◆ **Work to complete**
Your output should be the lines below from the one with "#2f2936; display: inline-flex;" through the one with "0; background: #f0abfc;", copied exactly, pictures excluded.

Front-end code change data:
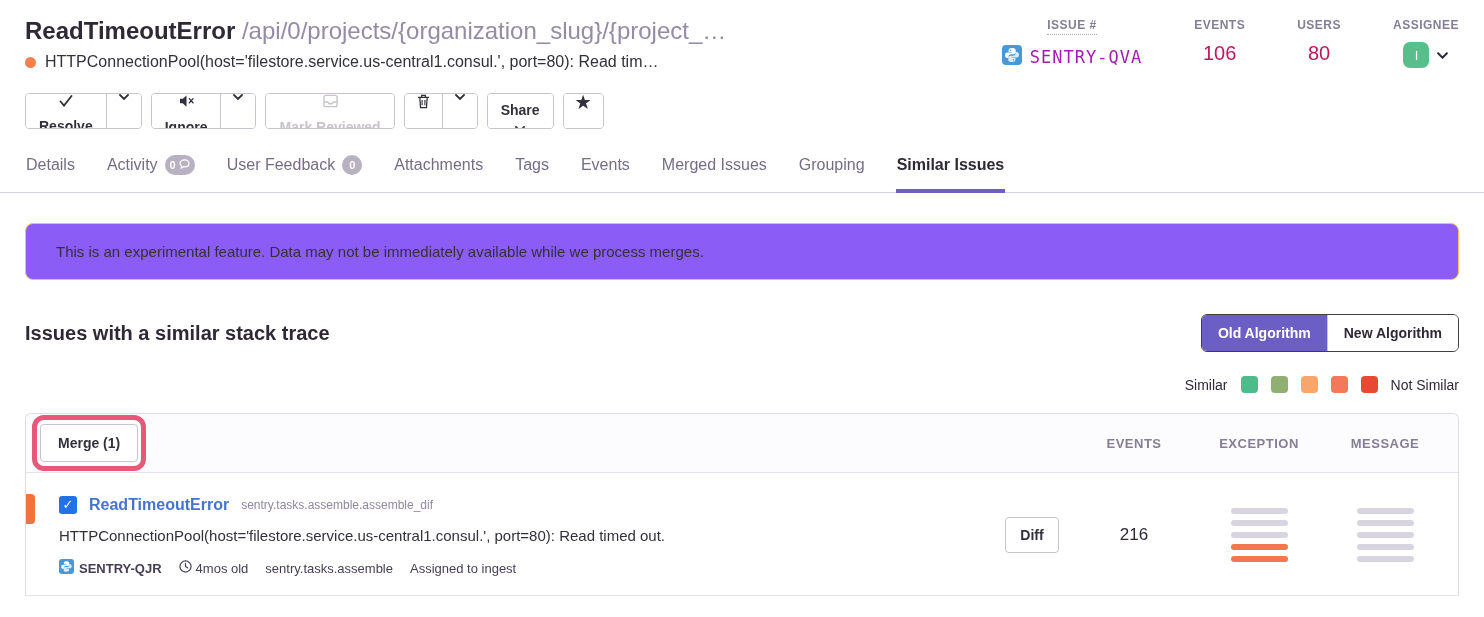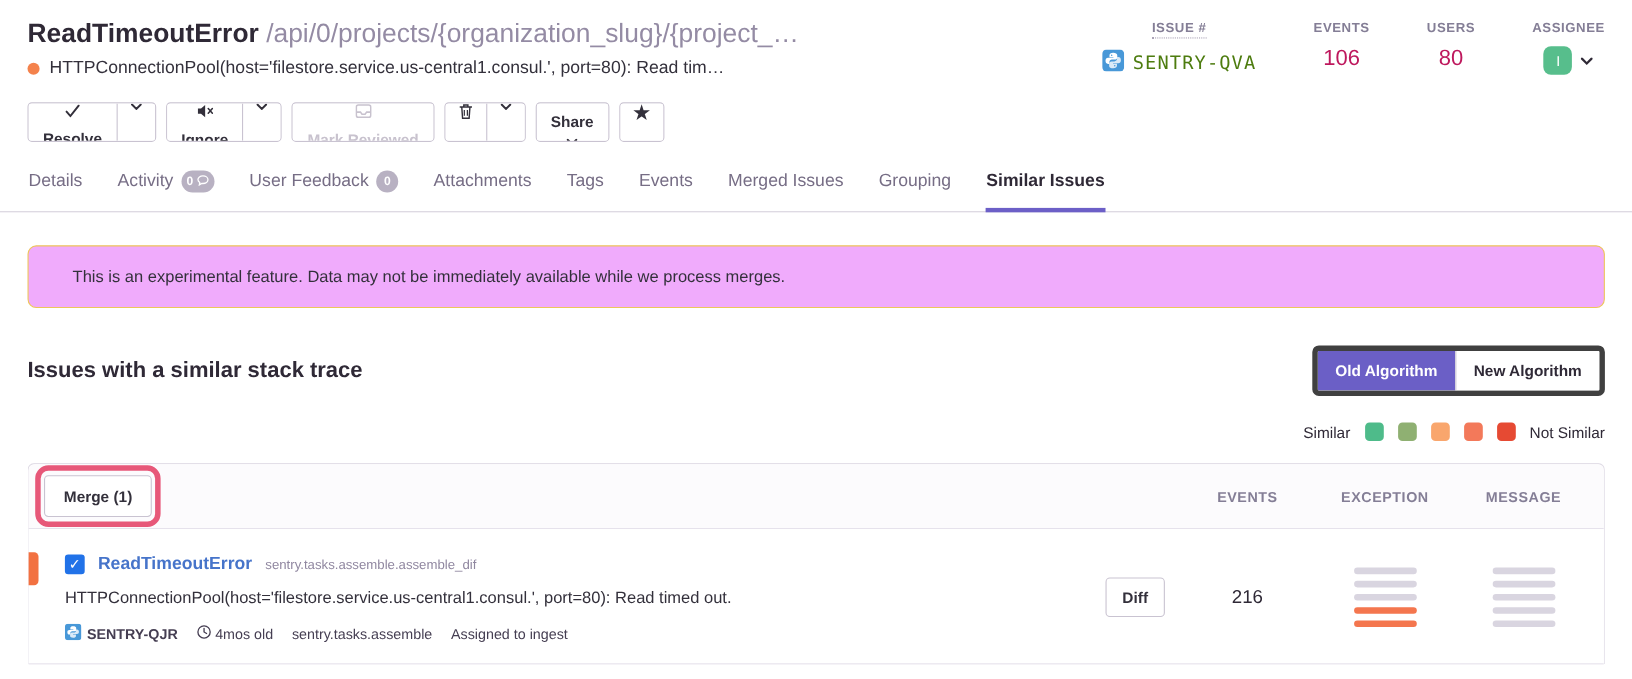--- a/index.html
+++ b/index.html
@@ -20,7 +20,7 @@
   .stat-label.dotted { border-bottom: 1px dotted #aaa2b6; padding-bottom: 2px; }
   .stat-value { font-size: 20px; }
   .stat-value.blue { color: #be185d; }
-  .issue-id { display: flex; align-items: center; gap: 8px; font-family: "DejaVu Sans Mono", monospace; font-size: 17px; color: #4d7c0f; letter-spacing: 1px; }
+  .issue-id { display: flex; align-items: center; gap: 8px; font-family: "DejaVu Sans Mono", monospace; font-size: 17px; color: #a21caf; letter-spacing: 1px; }
   .assignee-wrap { display: flex; align-items: center; gap: 8px; cursor: pointer; }
   .avatar { width: 26px; height: 26px; border-radius: 7px; background: #57be8c; color: #fff; font-size: 13px; display: flex; align-items: center; justify-content: center; }
   .chev { color: #2f2936; display: inline-flex; }

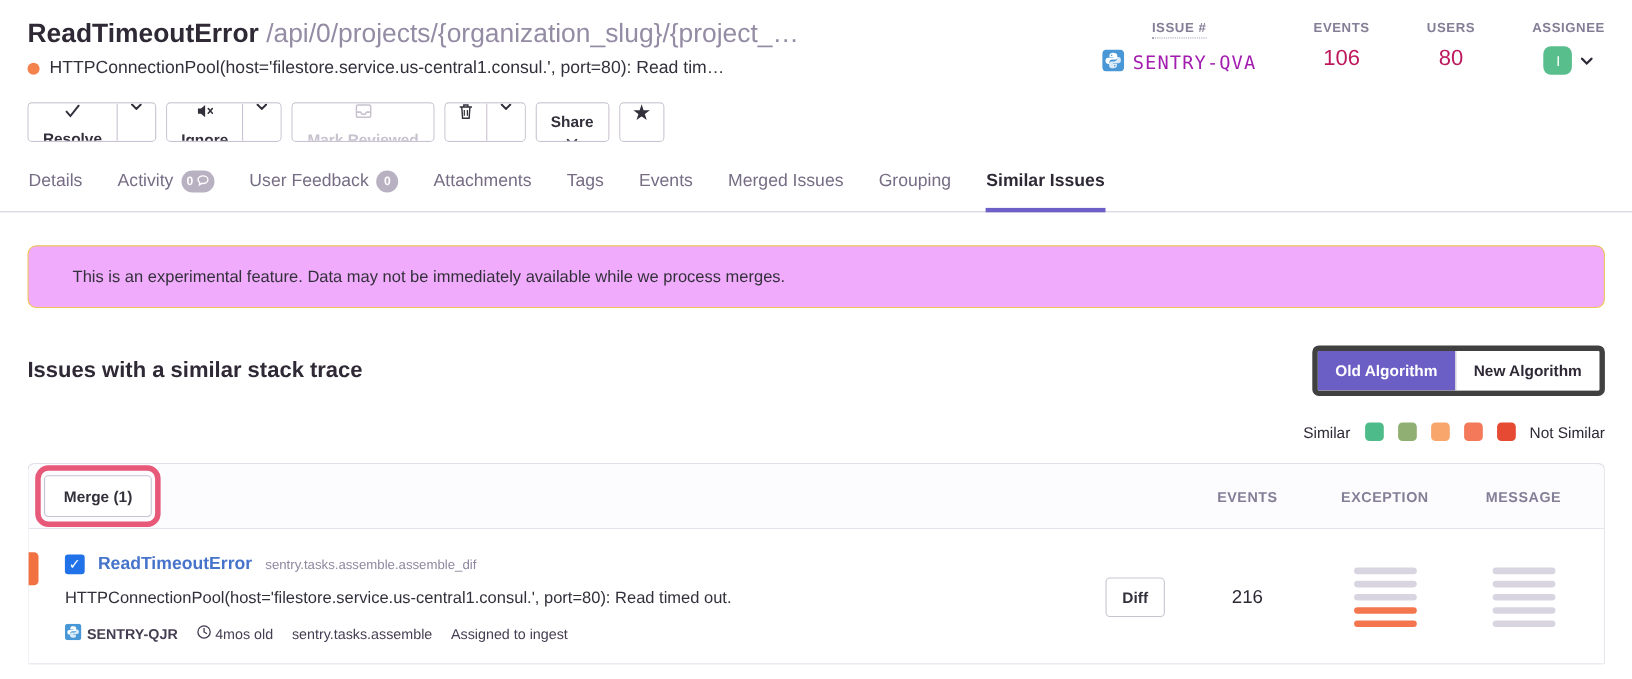--- a/index.html
+++ b/index.html
@@ -44,7 +44,7 @@
   .tab-badge { background: #b8b1c2; color: #fff; font-size: 11px; font-weight: bold; border-radius: 10px; min-width: 20px; height: 20px; display: inline-flex; align-items: center; justify-content: center; gap: 3px; padding: 0 5px; }
 
   
-  .banner { margin: 30px 25px 0; background: #f0abfc; border: 1px solid #edc65a; border-radius: 8px; height: 57px; display: flex; align-items: center; padding: 0 40px; font-size: 15px; color: #33303b; }
+  .banner { margin: 30px 25px 0; background: #8b5cf6; border: 1px solid #edc65a; border-radius: 8px; height: 57px; display: flex; align-items: center; padding: 0 30px; font-size: 15px; color: #33303b; }
 
   
   .section-head { display: flex; justify-content: space-between; align-items: center; margin-top: 34px; }

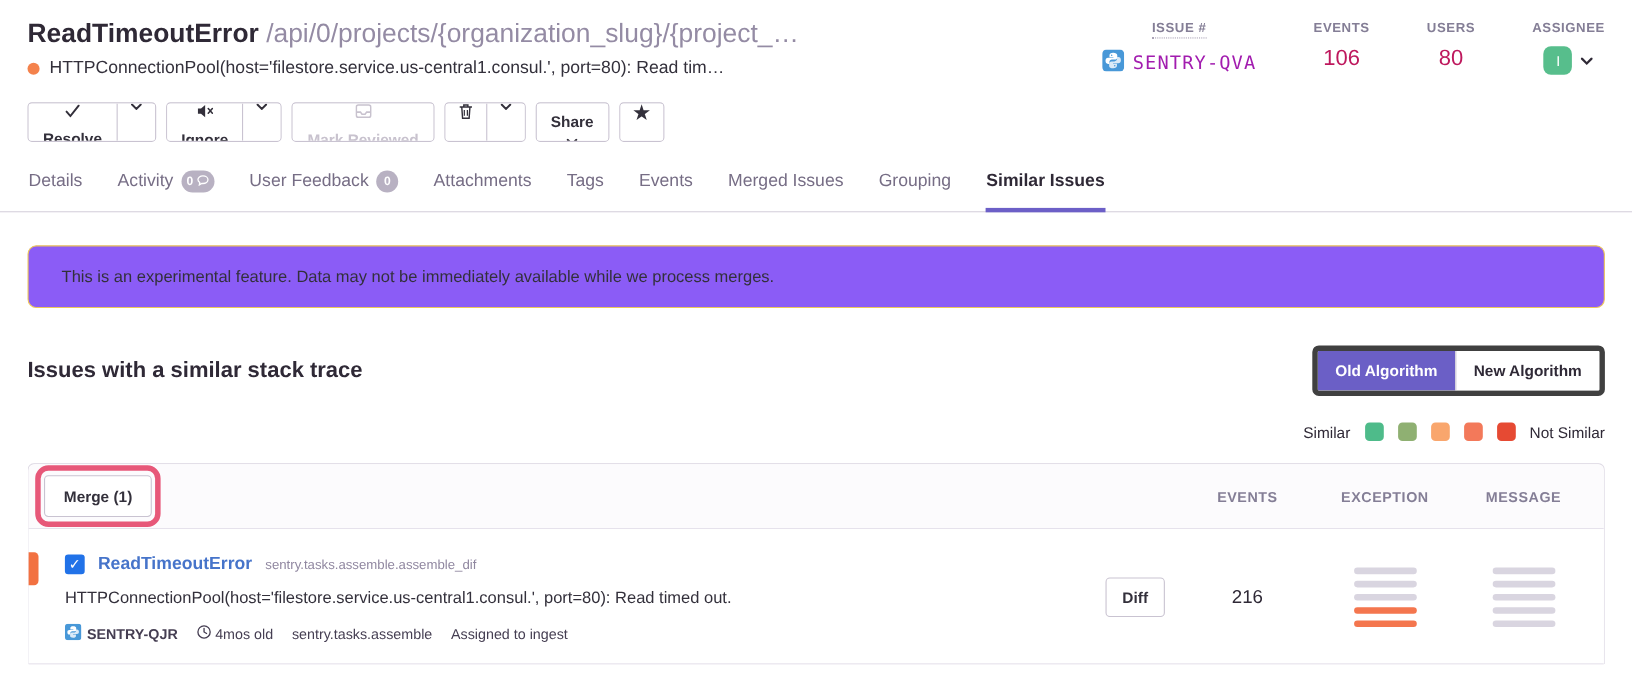--- a/index.html
+++ b/index.html
@@ -49,7 +49,7 @@
   
   .section-head { display: flex; justify-content: space-between; align-items: center; margin-top: 34px; }
   .section-title { font-size: 20px; font-weight: bold; }
-  .toggle-group { display: flex; border-radius: 6px; overflow: hidden; border: 5px solid #404040; }
+  .toggle-group { display: flex; border-radius: 6px; overflow: hidden; border: 1px solid #404040; }
   .toggle-btn { height: 36px; padding: 0 16px; font-size: 14px; font-weight: bold; display: flex; align-items: center; background: #fff; color: #2f2936; border: none; cursor: pointer; font-family: inherit; }
   .toggle-btn.active { background: #6b5fc6; color: #fff; }
   .toggle-btn + .toggle-btn { border-left: 1px solid #c9c3d1; }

◆ **Exercise output**
   .chev { color: #2f2936; display: inline-flex; }

--- a/index.html
+++ b/index.html
@@ -44,7 +44,7 @@
   .tab-badge { background: #b8b1c2; color: #fff; font-size: 11px; font-weight: bold; border-radius: 10px; min-width: 20px; height: 20px; display: inline-flex; align-items: center; justify-content: center; gap: 3px; padding: 0 5px; }
 
   
-  .banner { margin: 30px 25px 0; background: #f0abfc; border: 1px solid #edc65a; border-radius: 8px; height: 57px; display: flex; align-items: center; padding: 0 40px; font-size: 15px; color: #33303b; }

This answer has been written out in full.